■ **What you need to do**:
Set the listing down unchanged, minus every embedded image.

== Segment start ==

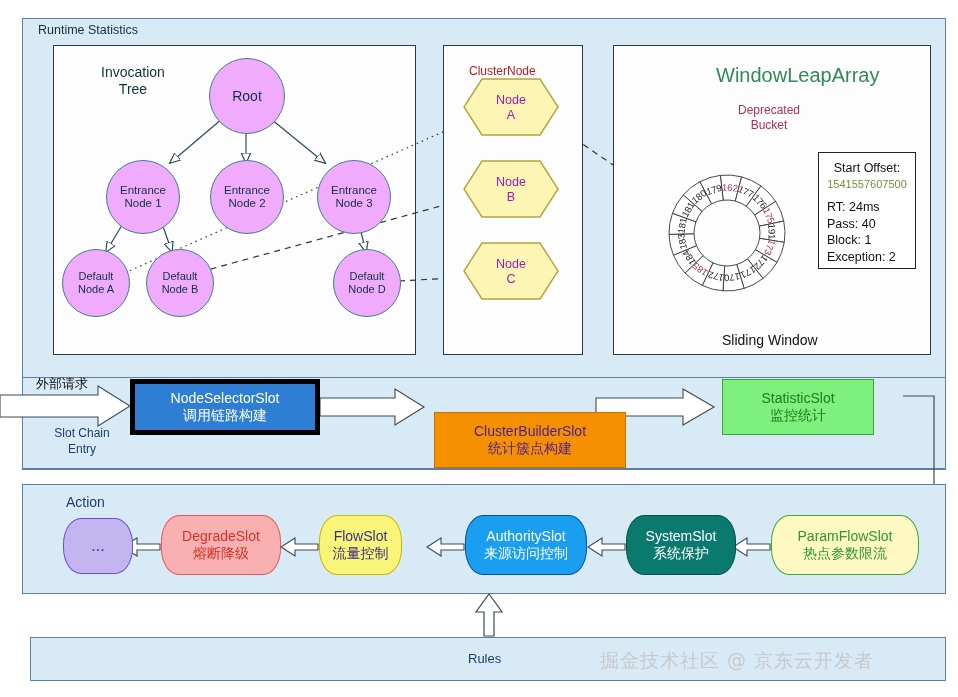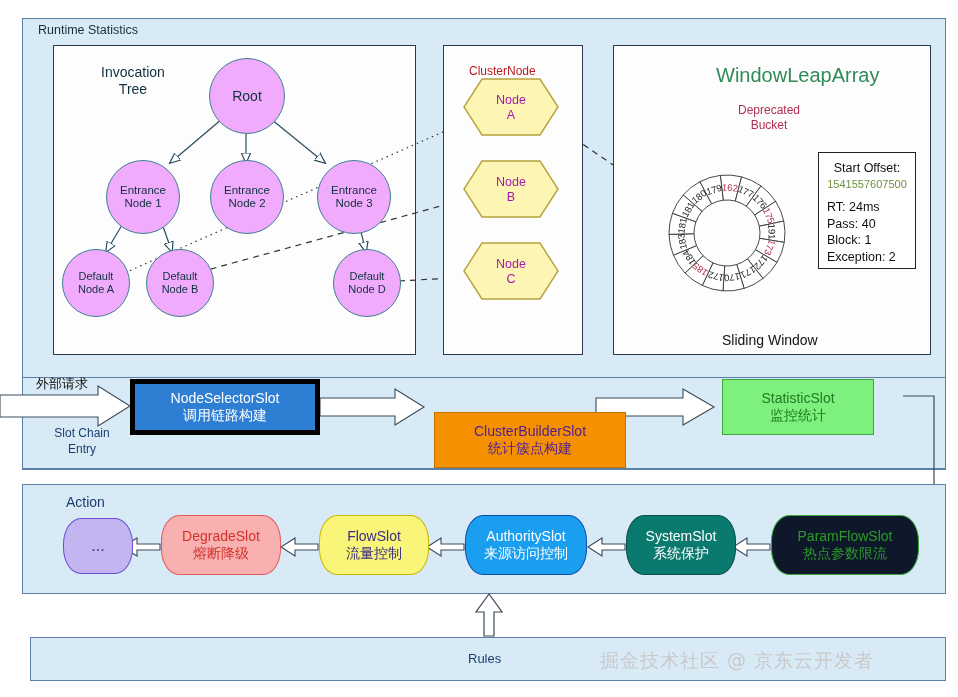--- a/index.html
+++ b/index.html
@@ -254,39 +254,39 @@
 
 <div class="actbox" style="left:63px;top:518px;width:70px;height:56px;background:#c3b5f0;border:1.3px solid #6b4fd0;color:#3b2f80;font-size:16px;">
   <span>...</span>
 </div>
 <div class="actbox" style="left:161px;top:515px;width:120px;height:60px;background:#f9b0b0;border:1.3px solid #e05a5a;color:#d0342c;">
   <span>
     <span>DegradeSlot</span><br>
     <span>熔断降级</span>
   </span>
 </div>
-<div class="actbox" style="left:319px;top:515px;width:110px;height:60px;background:#f9f578;border:1.3px solid #c9b800;color:#3b2f80;">
+<div class="actbox" style="left:319px;top:515px;width:83px;height:60px;background:#f9f578;border:1.3px solid #c9b800;color:#3b2f80;">
   <span>
     <span>FlowSlot</span><br>
     <span>流量控制</span>
   </span>
 </div>
 <div class="actbox" style="left:465px;top:515px;width:122px;height:60px;background:#1a9ef0;border:1.3px solid #0b4fa8;color:#ffffff;">
   <span>
     <span>AuthoritySlot</span><br>
     <span>来源访问控制</span>
   </span>
 </div>
 <div class="actbox" style="left:626px;top:515px;width:110px;height:60px;background:#0b7a6e;border:1.3px solid #094f4a;color:#ffffff;">
   <span>
     <span>SystemSlot</span><br>
     <span>系统保护</span>
   </span>
 </div>
-<div class="actbox" style="left:771px;top:515px;width:148px;height:60px;background:#0f172a;border:1.3px solid #3aa83a;color:#2a9a2a;">
+<div class="actbox" style="left:771px;top:515px;width:148px;height:60px;background:#fef9c3;border:1.3px solid #3aa83a;color:#2a9a2a;">
   <span>
     <span>ParamFlowSlot</span><br>
     <span>热点参数限流</span>
   </span>
 </div>
 
 <div class="panel" style="left:30px;top:637px;width:916px;height:44px;"></div>
 <div class="ttl" style="left:468px;top:651px;font-size:13px;color:#1b3e6f;">Rules</div>
 
 <div class="wm" style="left:600px;top:648px;">掘金技术社区 @ 京东云开发者</div>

== Segment end ==

■ **Response box**:
--- a/index.html
+++ b/index.html
@@ -254,39 +254,39 @@
 
 <div class="actbox" style="left:63px;top:518px;width:70px;height:56px;background:#c3b5f0;border:1.3px solid #6b4fd0;color:#3b2f80;font-size:16px;">
   <span>...</span>
 </div>
 <div class="actbox" style="left:161px;top:515px;width:120px;height:60px;background:#f9b0b0;border:1.3px solid #e05a5a;color:#d0342c;">
   <span>
     <span>DegradeSlot</span><br>
     <span>熔断降级</span>
   </span>
 </div>
-<div class="actbox" style="left:319px;top:515px;width:110px;height:60px;background:#f9f578;border:1.3px solid #c9b800;color:#3b2f80;">
+<div class="actbox" style="left:319px;top:515px;width:83px;height:60px;background:#f9f578;border:1.3px solid #c9b800;color:#3b2f80;">
   <span>
     <span>FlowSlot</span><br>
     <span>流量控制</span>
   </span>
 </div>
 <div class="actbox" style="left:465px;top:515px;width:122px;height:60px;background:#1a9ef0;border:1.3px solid #0b4fa8;color:#ffffff;">
   <span>
     <span>AuthoritySlot</span><br>
     <span>来源访问控制</span>
   </span>
 </div>
 <div class="actbox" style="left:626px;top:515px;width:110px;height:60px;background:#0b7a6e;border:1.3px solid #094f4a;color:#ffffff;">
   <span>
     <span>SystemSlot</span><br>
     <span>系统保护</span>
   </span>
 </div>
-<div class="actbox" style="left:771px;top:515px;width:148px;height:60px;background:#0f172a;border:1.3px solid #3aa83a;color:#2a9a2a;">
+<div class="actbox" style="left:771px;top:515px;width:148px;height:60px;background:#fef9c3;border:1.3px solid #3aa83a;color:#2a9a2a;">
   <span>
     <span>ParamFlowSlot</span><br>
     <span>热点参数限流</span>
   </span>
 </div>
 
 <div class="panel" style="left:30px;top:637px;width:916px;height:44px;"></div>
 <div class="ttl" style="left:468px;top:651px;font-size:13px;color:#1b3e6f;">Rules</div>
 
 <div class="wm" style="left:600px;top:648px;">掘金技术社区 @ 京东云开发者</div>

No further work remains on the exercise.